## Prompt
Look through the data below for the string "position", and copy every line where it turns up.

(Extracted material)

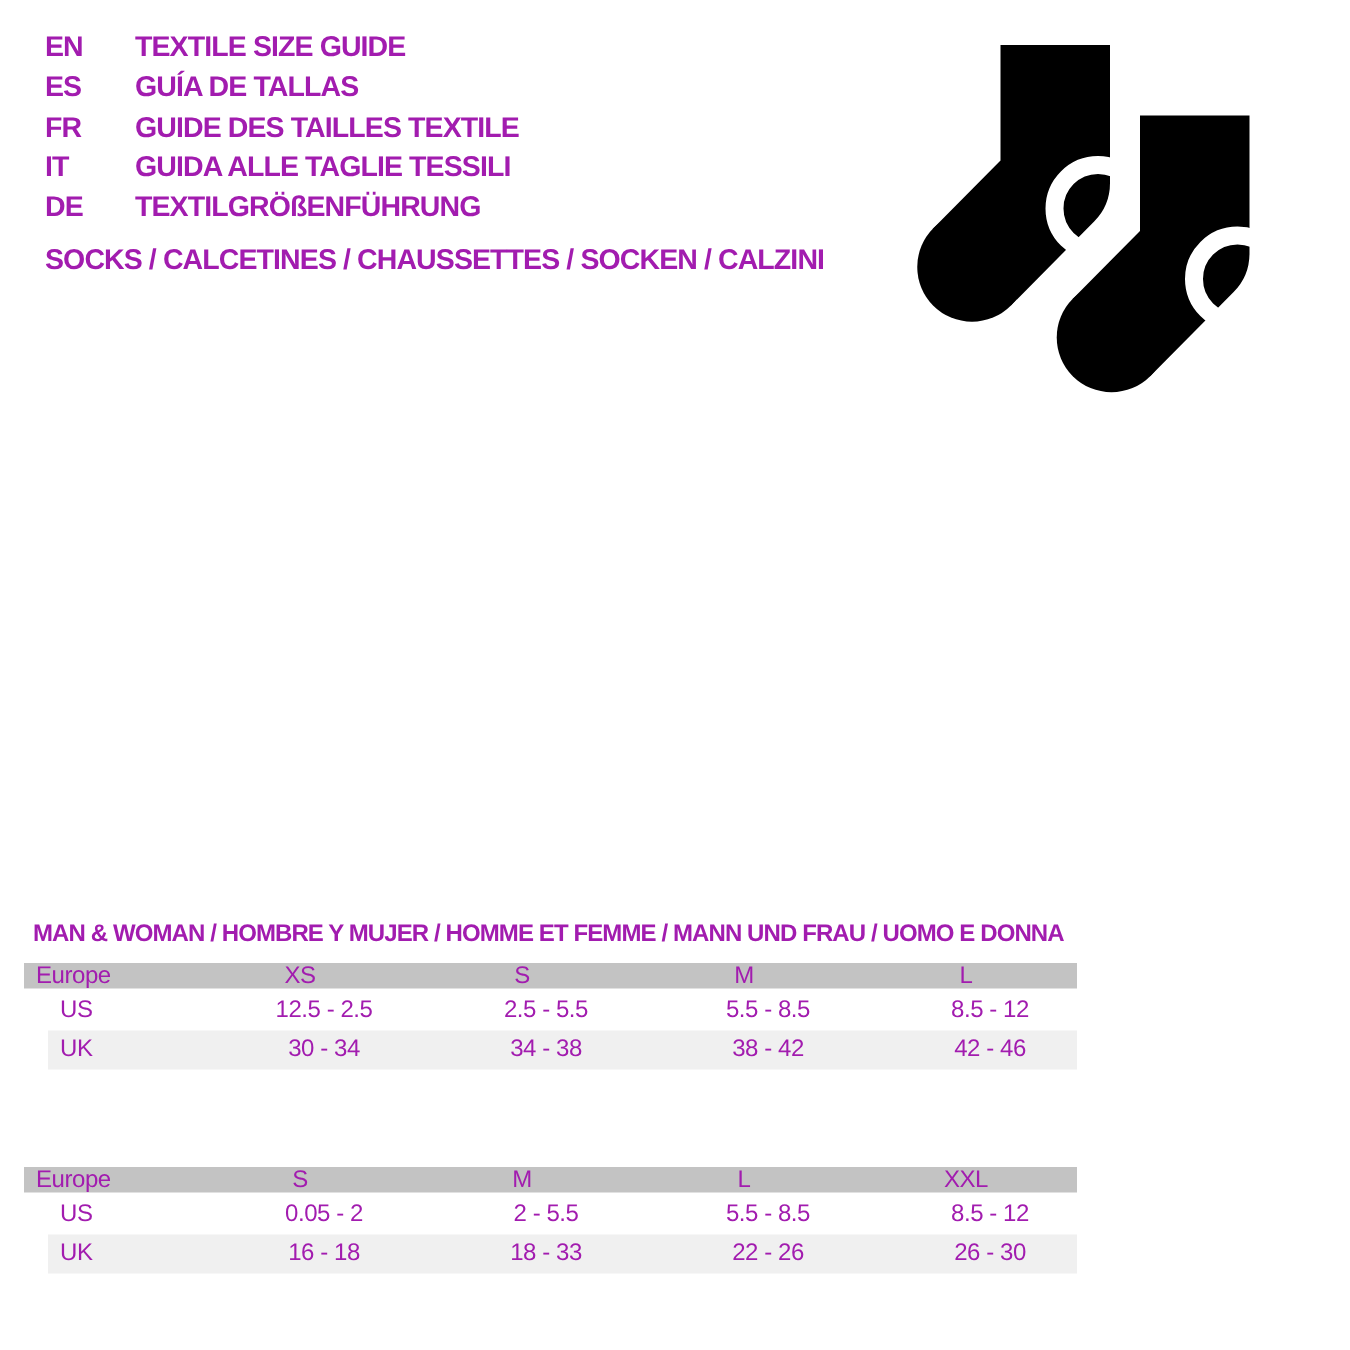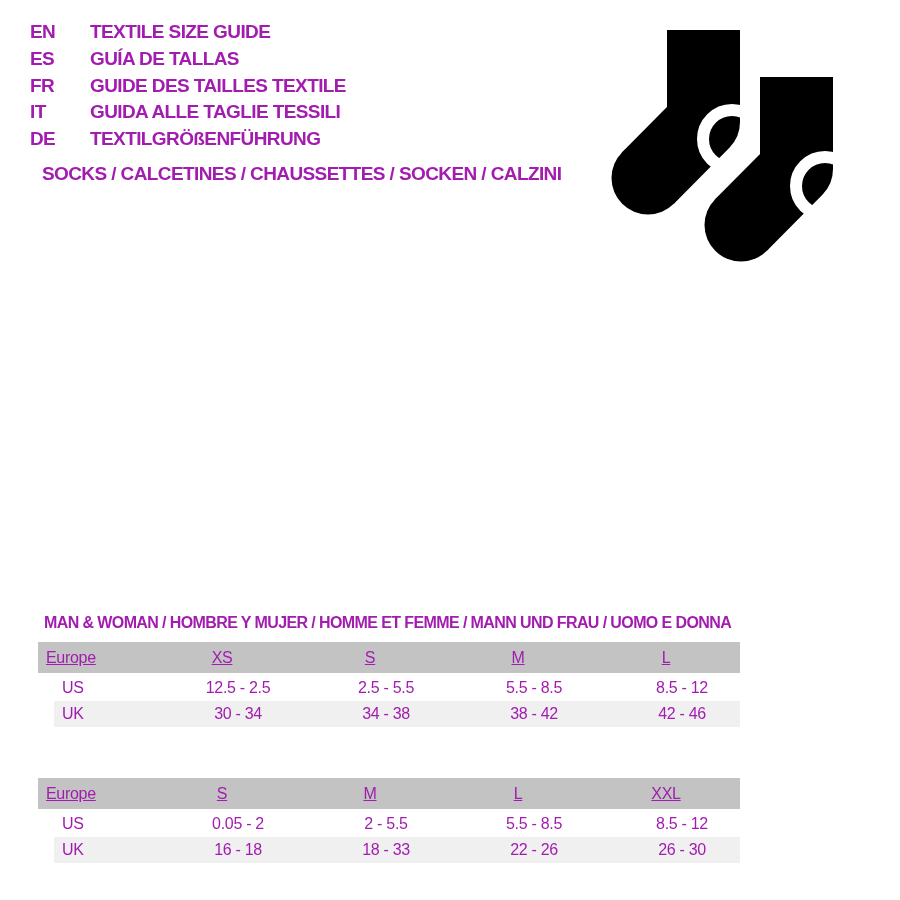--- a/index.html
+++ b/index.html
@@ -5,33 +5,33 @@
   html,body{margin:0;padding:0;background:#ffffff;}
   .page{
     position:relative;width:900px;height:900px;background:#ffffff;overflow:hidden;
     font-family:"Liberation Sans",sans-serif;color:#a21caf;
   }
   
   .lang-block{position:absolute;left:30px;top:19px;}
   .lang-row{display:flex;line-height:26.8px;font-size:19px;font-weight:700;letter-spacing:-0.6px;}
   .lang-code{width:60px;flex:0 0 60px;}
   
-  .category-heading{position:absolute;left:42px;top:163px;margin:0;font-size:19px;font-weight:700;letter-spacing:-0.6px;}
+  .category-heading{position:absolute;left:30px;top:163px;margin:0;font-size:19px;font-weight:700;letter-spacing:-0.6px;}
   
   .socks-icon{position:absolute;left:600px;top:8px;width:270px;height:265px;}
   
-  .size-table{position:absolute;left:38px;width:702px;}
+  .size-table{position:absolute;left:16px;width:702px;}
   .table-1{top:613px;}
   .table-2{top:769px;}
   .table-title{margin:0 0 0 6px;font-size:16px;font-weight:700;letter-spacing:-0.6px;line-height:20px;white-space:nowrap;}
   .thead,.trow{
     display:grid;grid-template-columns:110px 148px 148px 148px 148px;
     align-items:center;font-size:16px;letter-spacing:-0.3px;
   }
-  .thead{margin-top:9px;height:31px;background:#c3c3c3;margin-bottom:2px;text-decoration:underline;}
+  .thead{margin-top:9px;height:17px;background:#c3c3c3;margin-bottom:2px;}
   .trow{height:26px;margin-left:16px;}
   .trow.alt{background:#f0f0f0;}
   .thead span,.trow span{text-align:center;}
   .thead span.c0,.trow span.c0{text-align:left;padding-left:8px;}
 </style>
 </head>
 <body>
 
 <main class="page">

(End Extracted material)
(Extracted material)

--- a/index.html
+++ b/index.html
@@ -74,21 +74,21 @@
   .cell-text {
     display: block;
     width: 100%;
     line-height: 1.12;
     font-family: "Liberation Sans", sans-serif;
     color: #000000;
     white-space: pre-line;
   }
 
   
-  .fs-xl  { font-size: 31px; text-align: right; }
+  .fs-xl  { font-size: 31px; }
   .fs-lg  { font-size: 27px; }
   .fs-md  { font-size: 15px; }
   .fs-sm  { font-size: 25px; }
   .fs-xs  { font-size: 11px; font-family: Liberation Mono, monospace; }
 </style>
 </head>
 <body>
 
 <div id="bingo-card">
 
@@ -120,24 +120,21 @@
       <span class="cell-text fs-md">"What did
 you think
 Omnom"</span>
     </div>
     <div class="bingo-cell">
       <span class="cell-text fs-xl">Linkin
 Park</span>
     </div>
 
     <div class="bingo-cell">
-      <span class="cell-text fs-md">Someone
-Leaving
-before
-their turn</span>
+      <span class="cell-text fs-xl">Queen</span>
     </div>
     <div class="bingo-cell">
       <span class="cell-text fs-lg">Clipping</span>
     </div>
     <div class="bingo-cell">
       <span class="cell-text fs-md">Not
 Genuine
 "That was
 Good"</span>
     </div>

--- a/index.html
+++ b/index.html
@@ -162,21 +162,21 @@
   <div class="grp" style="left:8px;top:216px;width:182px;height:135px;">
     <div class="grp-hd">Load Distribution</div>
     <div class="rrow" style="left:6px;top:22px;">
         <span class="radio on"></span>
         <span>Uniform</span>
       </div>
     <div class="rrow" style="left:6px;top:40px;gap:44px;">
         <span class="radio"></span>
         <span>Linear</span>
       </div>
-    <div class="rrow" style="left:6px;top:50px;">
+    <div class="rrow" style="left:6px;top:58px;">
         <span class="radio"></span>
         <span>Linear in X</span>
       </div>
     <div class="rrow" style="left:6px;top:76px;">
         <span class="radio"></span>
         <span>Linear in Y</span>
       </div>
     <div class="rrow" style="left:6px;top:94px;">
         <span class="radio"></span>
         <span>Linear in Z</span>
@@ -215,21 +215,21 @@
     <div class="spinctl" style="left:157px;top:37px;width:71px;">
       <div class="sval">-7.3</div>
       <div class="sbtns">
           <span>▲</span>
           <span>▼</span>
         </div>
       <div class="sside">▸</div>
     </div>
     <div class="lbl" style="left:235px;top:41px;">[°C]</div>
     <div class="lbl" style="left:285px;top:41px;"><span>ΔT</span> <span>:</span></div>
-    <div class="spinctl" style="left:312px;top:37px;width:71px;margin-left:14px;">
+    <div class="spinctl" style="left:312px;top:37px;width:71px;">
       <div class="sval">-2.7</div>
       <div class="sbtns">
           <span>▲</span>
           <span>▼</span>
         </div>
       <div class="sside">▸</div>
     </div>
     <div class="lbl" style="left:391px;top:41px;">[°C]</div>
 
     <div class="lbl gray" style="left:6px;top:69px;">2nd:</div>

(End Extracted material)

## The completed task
     position:relative;width:900px;height:900px;background:#ffffff;overflow:hidden;
   .lang-block{position:absolute;left:30px;top:19px;}
-  .category-heading{position:absolute;left:42px;top:163px;margin:0;font-size:19px;font-weight:700;letter-spacing:-0.6px;}
+  .category-heading{position:absolute;left:30px;top:163px;margin:0;font-size:19px;font-weight:700;letter-spacing:-0.6px;}
   .socks-icon{position:absolute;left:600px;top:8px;width:270px;height:265px;}
-  .size-table{position:absolute;left:38px;width:702px;}
+  .size-table{position:absolute;left:16px;width:702px;}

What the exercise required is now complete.